The records:
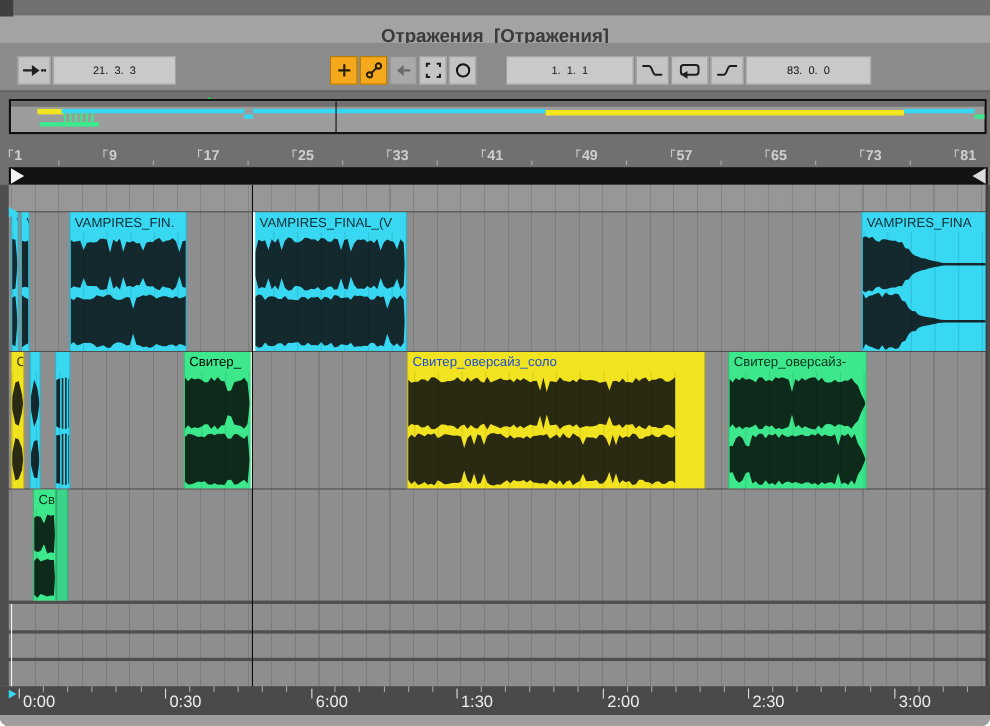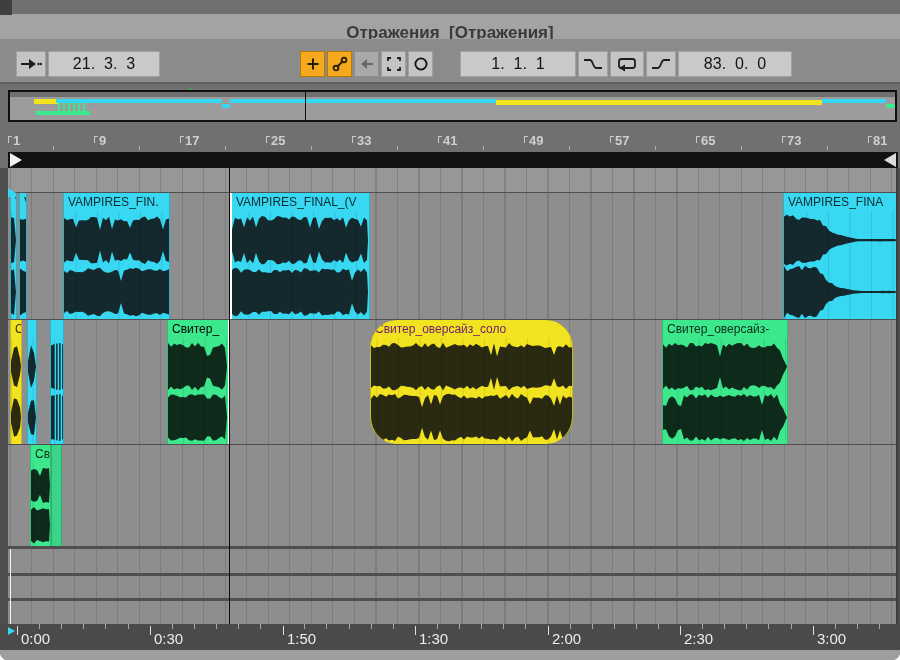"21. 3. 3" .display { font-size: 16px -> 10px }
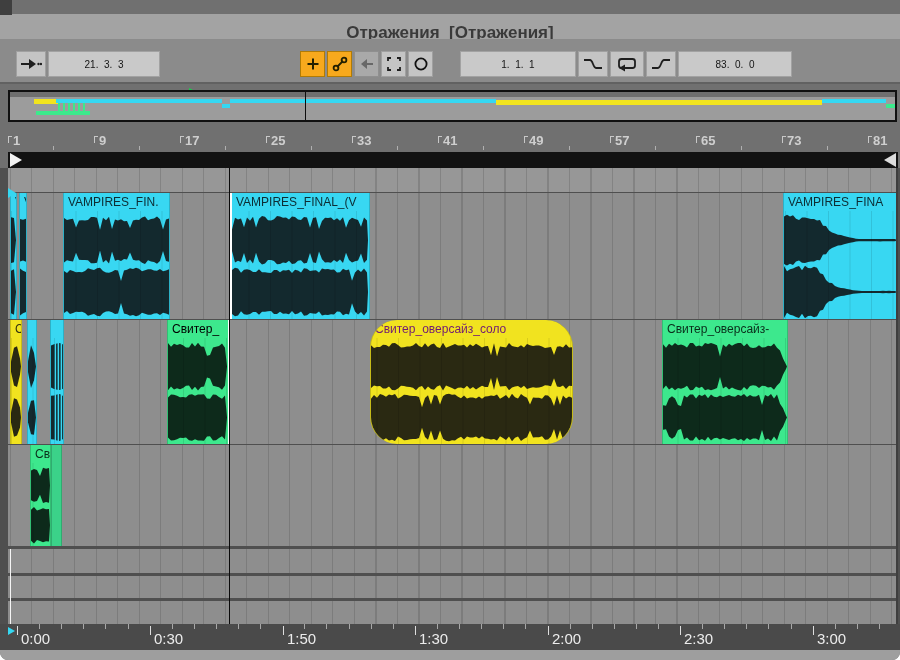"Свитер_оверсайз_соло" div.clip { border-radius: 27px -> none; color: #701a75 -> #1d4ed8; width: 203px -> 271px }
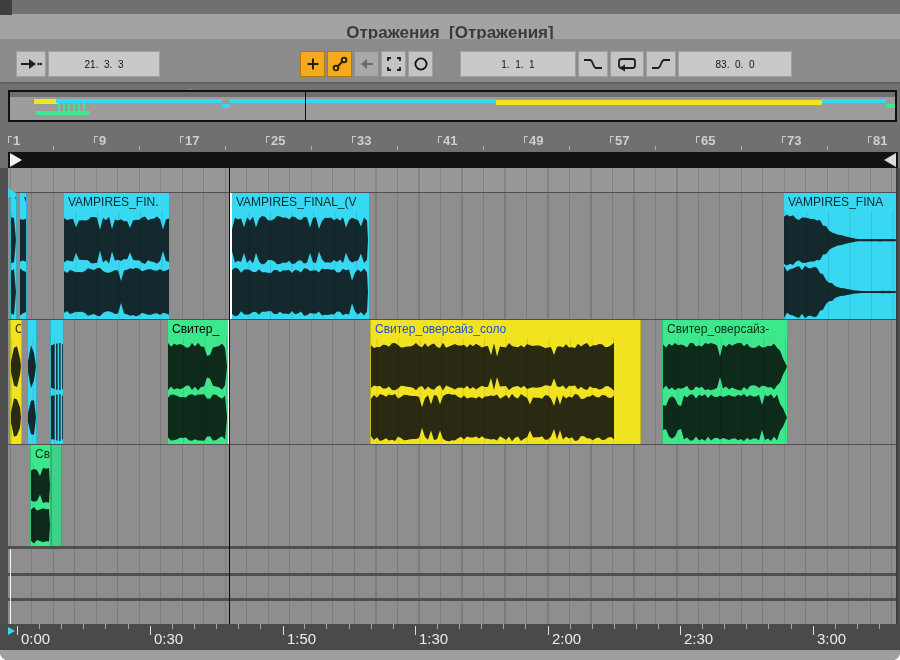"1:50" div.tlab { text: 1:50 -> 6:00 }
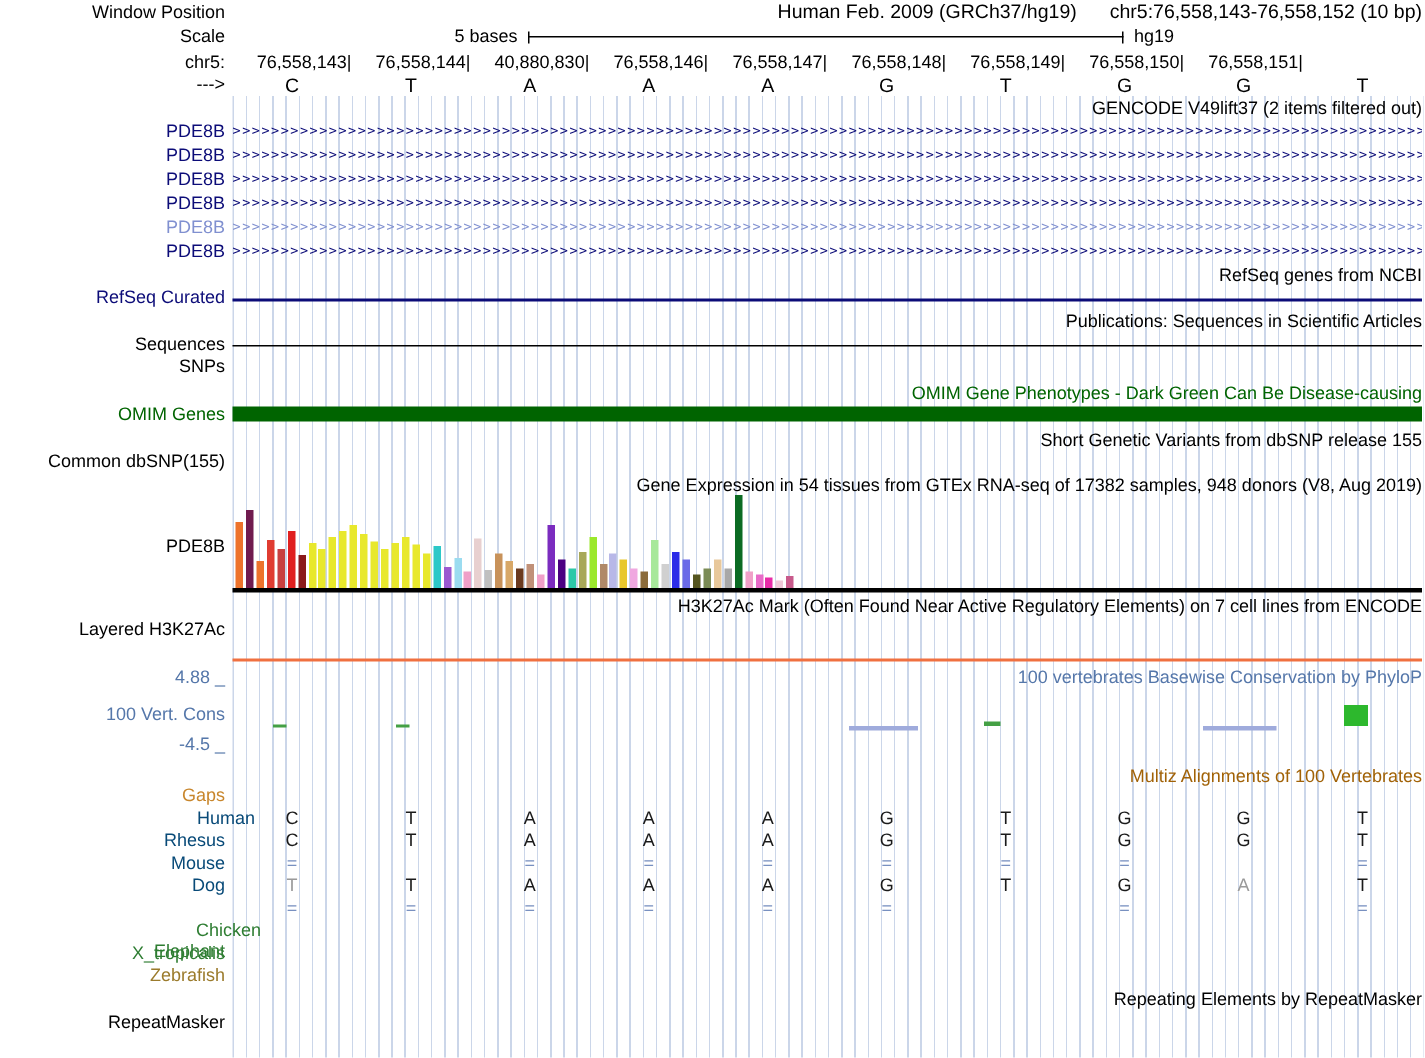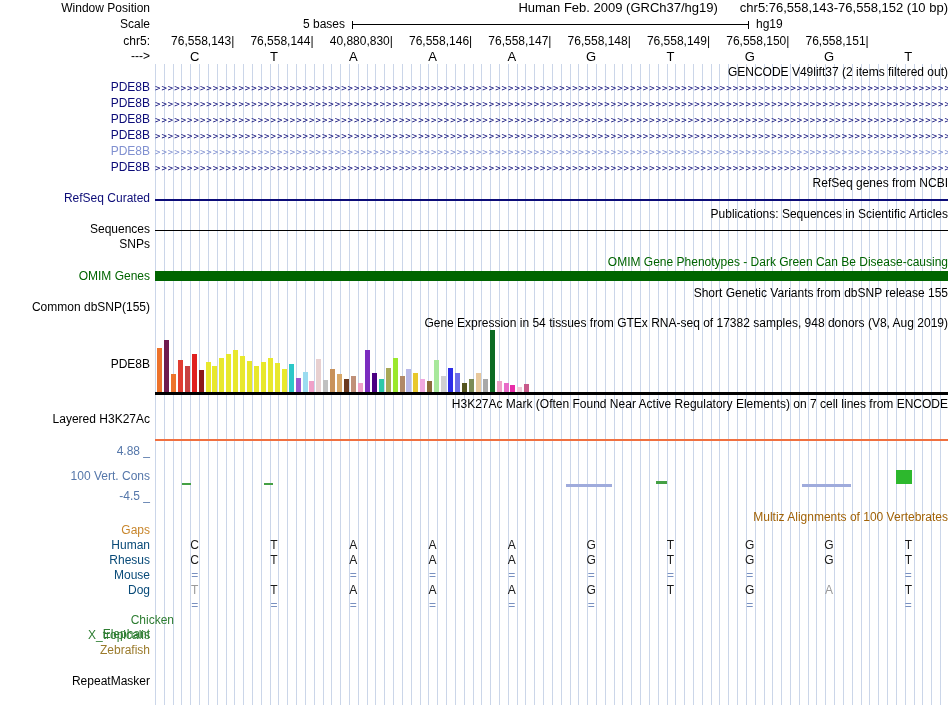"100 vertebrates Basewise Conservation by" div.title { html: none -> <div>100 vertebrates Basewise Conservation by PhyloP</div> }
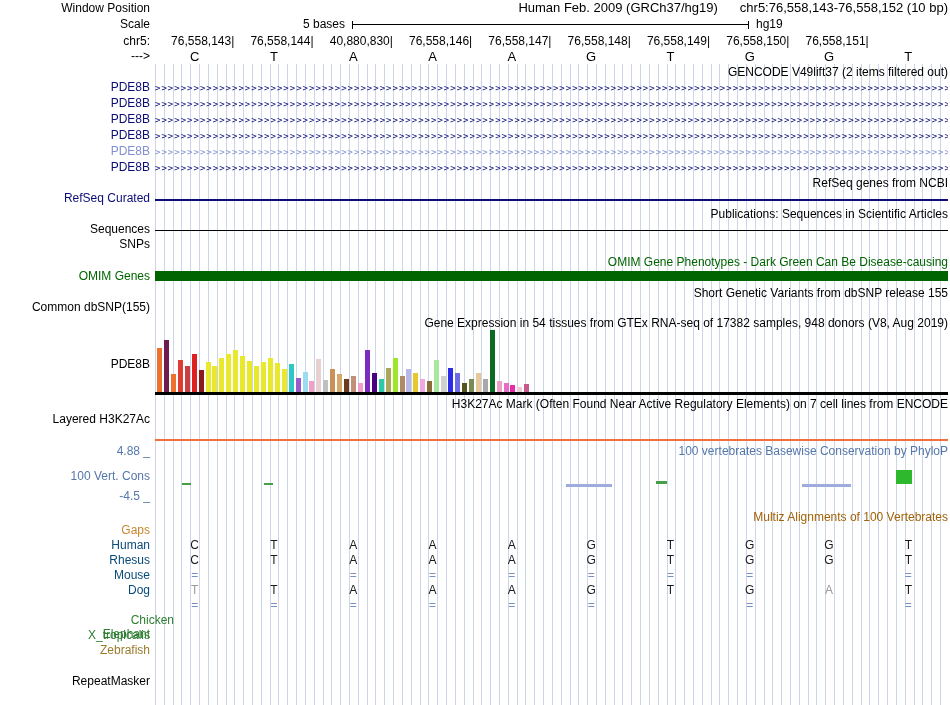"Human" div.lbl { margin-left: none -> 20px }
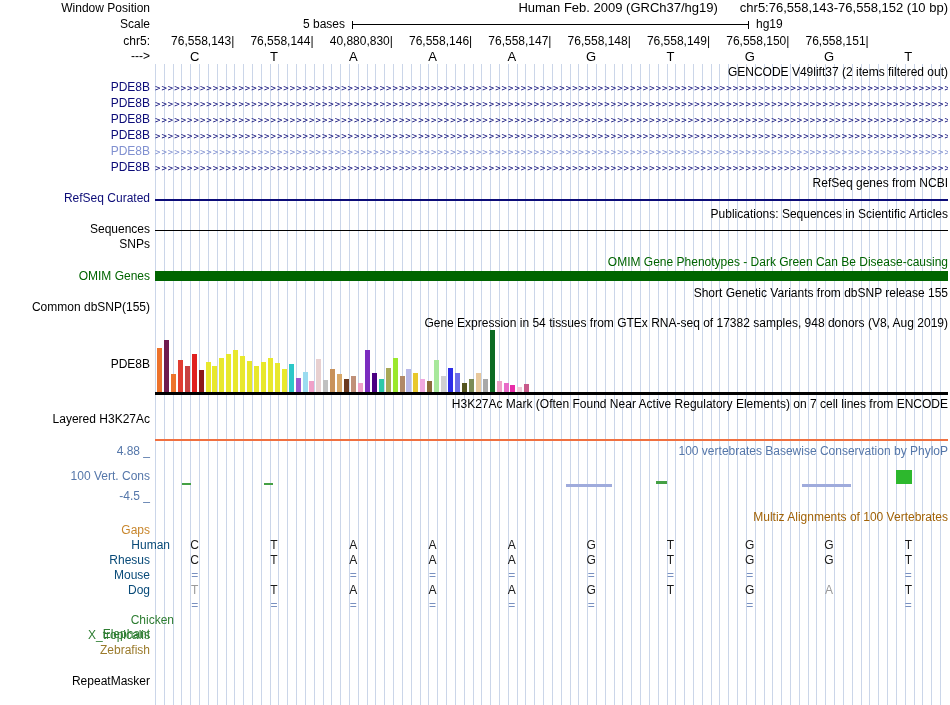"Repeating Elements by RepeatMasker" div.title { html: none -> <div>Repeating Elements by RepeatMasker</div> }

Task requirements:
From the line containing "border-radius: 27px ->" down to the end of the data above, reproduce each line exactly; no pictures.

Exercise response:
"Свитер_оверсайз_соло" div.clip { border-radius: 27px -> none; color: #701a75 -> #1d4ed8; width: 203px -> 271px }
"1:50" div.tlab { text: 1:50 -> 6:00 }
"100 vertebrates Basewise Conservation by" div.title { html: none -> <div>100 vertebrates Basewise Conservation by PhyloP</div> }
"Human" div.lbl { margin-left: none -> 20px }
"Repeating Elements by RepeatMasker" div.title { html: none -> <div>Repeating Elements by RepeatMasker</div> }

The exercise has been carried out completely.